*Directions for this task*: Scan the material below for the string "points", and copy every line where it shows up.

*Given information*:
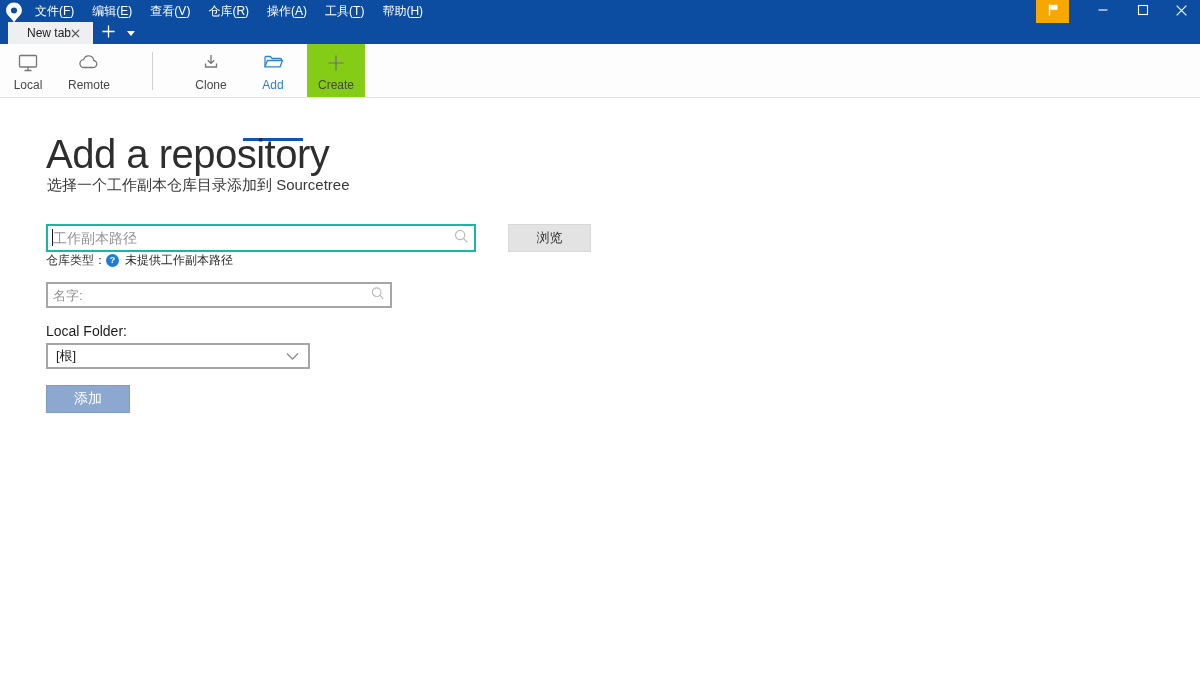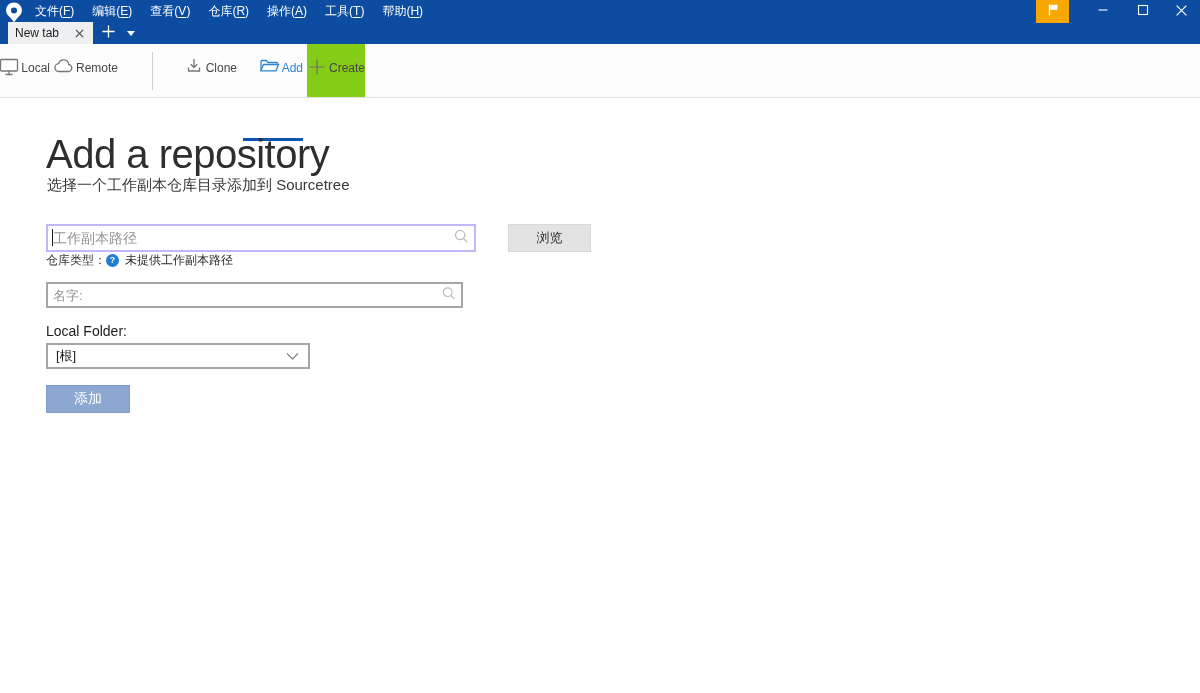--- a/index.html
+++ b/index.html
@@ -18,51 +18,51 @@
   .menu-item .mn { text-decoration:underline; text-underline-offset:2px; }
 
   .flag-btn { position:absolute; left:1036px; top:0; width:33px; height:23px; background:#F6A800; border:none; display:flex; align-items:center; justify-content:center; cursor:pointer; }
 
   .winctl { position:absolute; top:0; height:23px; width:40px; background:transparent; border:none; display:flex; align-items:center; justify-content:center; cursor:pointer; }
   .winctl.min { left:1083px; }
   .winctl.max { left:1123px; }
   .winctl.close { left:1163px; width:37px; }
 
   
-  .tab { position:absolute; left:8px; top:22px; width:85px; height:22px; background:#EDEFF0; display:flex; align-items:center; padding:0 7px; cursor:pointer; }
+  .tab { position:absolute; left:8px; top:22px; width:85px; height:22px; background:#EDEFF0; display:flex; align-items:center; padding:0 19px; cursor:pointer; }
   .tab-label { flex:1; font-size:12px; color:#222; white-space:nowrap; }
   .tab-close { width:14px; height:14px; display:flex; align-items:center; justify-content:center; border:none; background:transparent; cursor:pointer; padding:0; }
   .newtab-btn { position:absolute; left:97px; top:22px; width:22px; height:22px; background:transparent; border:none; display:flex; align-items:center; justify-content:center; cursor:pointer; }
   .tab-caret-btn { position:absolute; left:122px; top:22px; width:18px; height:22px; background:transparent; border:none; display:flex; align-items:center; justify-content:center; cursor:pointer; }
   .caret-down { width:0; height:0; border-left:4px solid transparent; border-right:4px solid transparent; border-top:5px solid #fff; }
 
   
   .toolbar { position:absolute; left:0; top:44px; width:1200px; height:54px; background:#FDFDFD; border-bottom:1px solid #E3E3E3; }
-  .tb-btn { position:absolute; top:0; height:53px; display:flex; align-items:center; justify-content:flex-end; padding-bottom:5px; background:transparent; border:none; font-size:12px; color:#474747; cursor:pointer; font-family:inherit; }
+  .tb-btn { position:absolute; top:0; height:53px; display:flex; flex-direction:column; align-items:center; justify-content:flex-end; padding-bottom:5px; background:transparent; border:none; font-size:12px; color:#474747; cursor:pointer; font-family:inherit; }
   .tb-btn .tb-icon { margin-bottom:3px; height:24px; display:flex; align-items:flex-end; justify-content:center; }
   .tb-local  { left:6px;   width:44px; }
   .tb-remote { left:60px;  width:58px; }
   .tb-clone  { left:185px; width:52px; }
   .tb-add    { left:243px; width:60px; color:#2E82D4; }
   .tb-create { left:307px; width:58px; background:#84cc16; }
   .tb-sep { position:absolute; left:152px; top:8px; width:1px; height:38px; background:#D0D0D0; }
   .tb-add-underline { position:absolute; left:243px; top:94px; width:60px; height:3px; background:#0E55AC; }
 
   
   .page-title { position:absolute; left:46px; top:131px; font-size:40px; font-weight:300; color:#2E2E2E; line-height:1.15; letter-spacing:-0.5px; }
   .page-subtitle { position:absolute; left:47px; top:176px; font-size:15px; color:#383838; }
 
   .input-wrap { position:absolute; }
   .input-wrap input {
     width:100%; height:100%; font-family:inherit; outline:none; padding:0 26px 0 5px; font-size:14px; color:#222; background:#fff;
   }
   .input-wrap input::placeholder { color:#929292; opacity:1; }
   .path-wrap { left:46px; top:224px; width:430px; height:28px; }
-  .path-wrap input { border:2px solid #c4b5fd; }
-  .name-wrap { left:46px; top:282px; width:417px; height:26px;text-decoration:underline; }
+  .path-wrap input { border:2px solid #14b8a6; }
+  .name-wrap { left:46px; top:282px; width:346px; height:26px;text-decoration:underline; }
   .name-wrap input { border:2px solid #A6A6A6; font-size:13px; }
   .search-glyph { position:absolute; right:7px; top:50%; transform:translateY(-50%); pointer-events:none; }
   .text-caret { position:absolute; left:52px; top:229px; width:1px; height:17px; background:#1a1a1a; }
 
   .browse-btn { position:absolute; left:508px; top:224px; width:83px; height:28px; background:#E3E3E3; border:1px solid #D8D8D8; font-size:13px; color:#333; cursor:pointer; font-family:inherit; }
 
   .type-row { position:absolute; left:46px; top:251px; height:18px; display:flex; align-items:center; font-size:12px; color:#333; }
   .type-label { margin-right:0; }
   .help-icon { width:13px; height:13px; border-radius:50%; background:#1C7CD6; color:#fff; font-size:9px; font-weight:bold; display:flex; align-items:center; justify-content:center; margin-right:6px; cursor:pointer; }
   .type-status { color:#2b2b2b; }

--

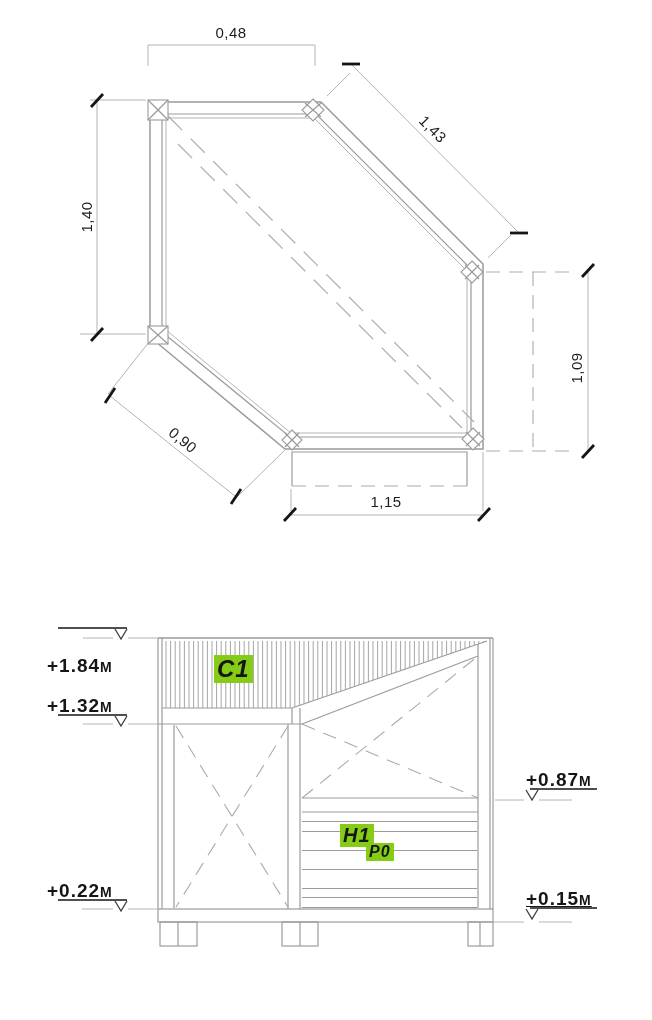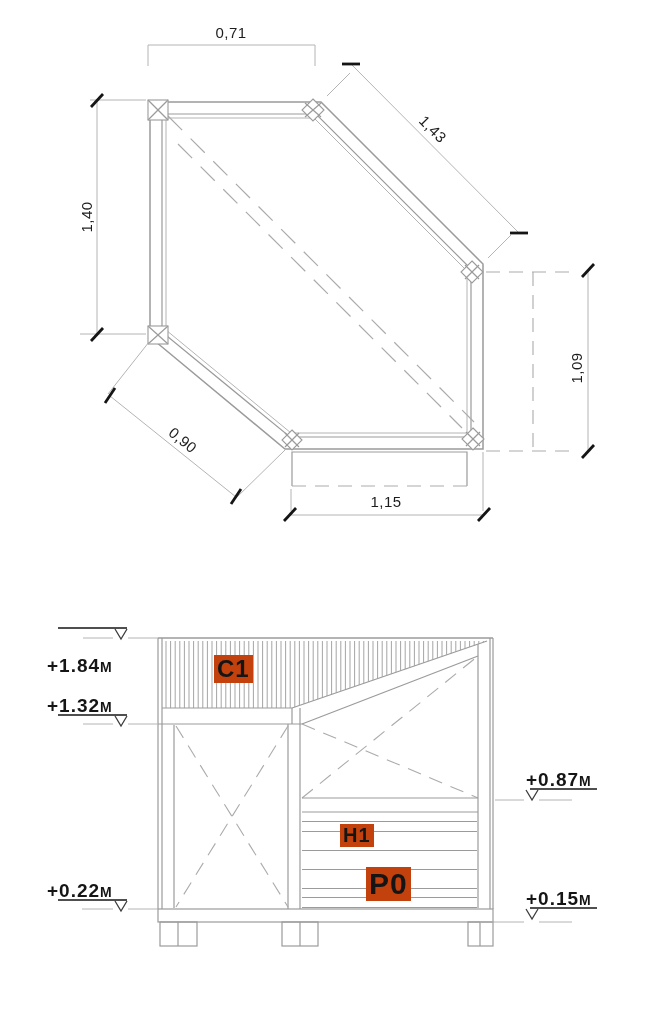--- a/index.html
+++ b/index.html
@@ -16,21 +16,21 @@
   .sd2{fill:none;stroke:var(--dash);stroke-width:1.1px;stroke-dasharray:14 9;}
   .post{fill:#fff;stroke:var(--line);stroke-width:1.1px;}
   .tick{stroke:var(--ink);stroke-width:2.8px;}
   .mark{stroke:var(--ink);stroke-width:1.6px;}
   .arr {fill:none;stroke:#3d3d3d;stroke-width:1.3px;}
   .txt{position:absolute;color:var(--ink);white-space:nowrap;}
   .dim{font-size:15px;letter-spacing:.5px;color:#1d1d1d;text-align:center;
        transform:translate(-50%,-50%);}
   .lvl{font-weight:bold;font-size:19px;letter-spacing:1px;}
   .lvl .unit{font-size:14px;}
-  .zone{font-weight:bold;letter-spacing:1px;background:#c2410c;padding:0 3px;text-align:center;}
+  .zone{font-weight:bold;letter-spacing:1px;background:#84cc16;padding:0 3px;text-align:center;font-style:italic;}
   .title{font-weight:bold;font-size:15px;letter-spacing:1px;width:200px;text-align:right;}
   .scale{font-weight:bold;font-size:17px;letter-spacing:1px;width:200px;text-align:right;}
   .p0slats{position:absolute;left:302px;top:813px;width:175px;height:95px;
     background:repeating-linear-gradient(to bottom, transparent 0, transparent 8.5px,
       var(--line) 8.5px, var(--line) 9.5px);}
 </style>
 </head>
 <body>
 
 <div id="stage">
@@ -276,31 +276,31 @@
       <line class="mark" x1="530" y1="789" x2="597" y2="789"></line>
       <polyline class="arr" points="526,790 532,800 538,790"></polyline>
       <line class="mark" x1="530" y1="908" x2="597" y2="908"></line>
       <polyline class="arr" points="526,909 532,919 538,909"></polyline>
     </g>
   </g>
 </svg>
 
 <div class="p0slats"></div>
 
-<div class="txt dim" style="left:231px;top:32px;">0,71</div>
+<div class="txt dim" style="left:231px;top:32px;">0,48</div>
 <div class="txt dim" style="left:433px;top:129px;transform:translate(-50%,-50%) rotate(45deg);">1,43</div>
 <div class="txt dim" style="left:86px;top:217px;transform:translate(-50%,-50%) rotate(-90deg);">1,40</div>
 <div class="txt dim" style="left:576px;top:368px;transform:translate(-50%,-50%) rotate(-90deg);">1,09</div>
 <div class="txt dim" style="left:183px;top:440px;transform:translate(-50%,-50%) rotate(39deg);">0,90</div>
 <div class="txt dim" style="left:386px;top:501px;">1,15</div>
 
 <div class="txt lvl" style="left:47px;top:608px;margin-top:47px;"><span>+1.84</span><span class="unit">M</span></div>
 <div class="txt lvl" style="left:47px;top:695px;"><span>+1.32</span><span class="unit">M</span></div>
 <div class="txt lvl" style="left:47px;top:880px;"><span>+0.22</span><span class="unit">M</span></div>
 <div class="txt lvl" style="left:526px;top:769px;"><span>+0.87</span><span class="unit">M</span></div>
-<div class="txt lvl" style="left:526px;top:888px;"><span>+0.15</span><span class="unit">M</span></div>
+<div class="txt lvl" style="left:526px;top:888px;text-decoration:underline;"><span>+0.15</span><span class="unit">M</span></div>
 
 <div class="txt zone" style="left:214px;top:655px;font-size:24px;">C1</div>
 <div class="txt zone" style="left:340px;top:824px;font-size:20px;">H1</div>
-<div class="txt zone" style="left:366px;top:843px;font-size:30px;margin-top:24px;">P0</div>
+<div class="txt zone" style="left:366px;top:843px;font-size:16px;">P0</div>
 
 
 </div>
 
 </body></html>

*Solution for this task*:
       <polyline class="arr" points="526,790 532,800 538,790"></polyline>
       <polyline class="arr" points="526,909 532,919 538,909"></polyline>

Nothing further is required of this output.